▶ _Exercise_
Could you transcribe every record below exactly, leaving out any pictures?

Data supplied START

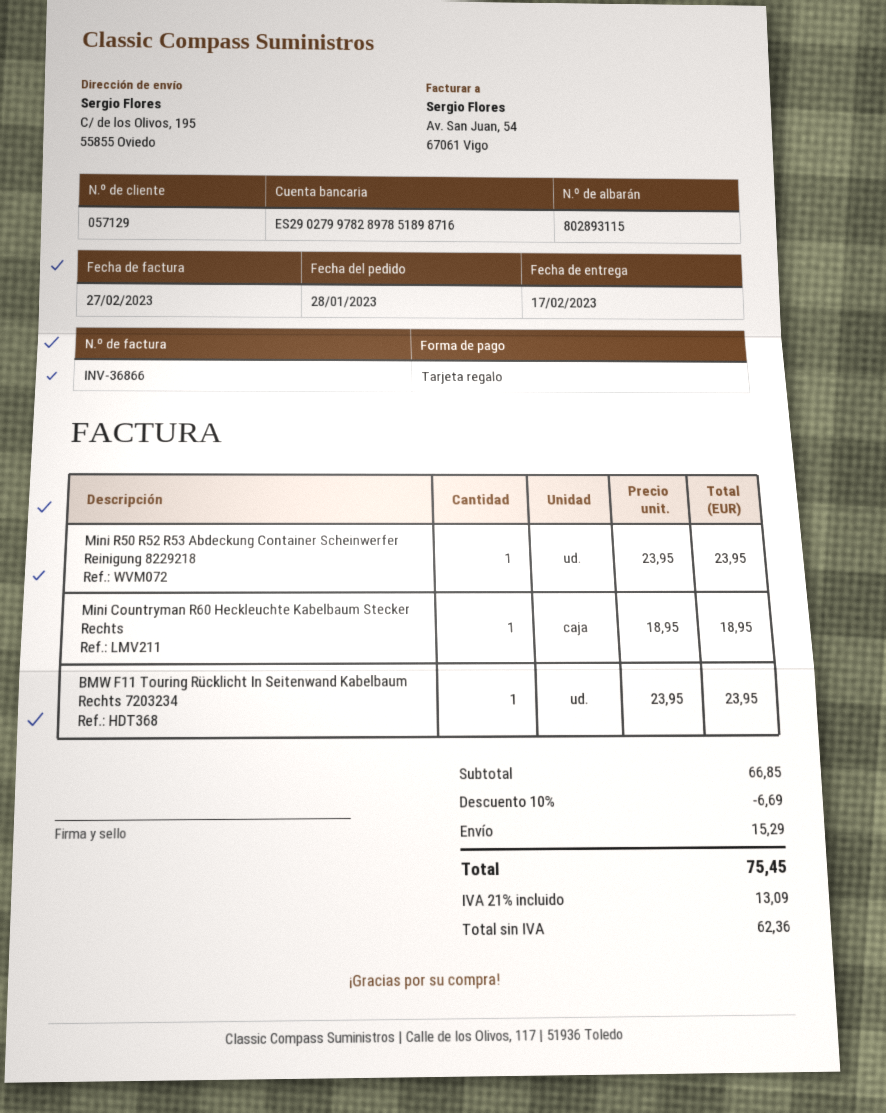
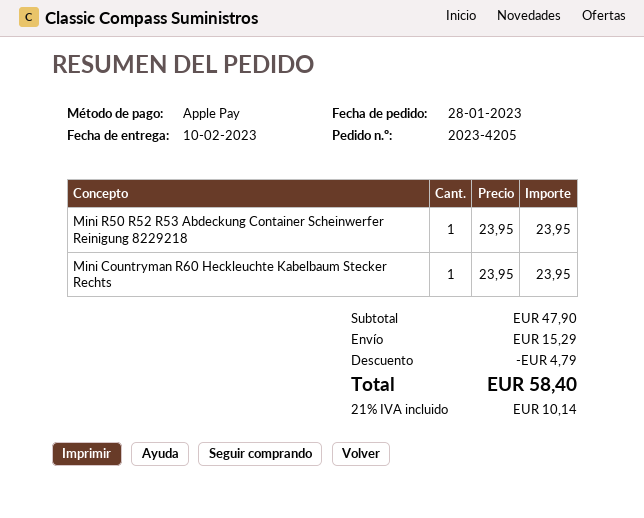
delivery date: 2023-02-17 -> 2023-02-10
payment method: gift card -> Apple Pay
Mini Countryman R60 Heckleuchte Kabelbaum Stecker Rechts: 1 x 18.95 = 18.95 -> 1 x 23.95 = 23.95
BMW F11 Touring Rücklicht In Seitenwand Kabelbaum Rechts 7203234: 1 x 23.95 = 23.95 -> none
subtotal: 66.85 -> 47.90
discount: 6.69 -> 4.79
tax: 21% = 13.09 -> 21% = 10.14
total: 75.45 -> 58.40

Data supplied END

▶ _Final answer_
delivery date: 2023-02-17 -> 2023-02-10
payment method: gift card -> Apple Pay
Mini Countryman R60 Heckleuchte Kabelbaum Stecker Rechts: 1 x 18.95 = 18.95 -> 1 x 23.95 = 23.95
BMW F11 Touring Rücklicht In Seitenwand Kabelbaum Rechts 7203234: 1 x 23.95 = 23.95 -> none
subtotal: 66.85 -> 47.90
discount: 6.69 -> 4.79
tax: 21% = 13.09 -> 21% = 10.14
total: 75.45 -> 58.40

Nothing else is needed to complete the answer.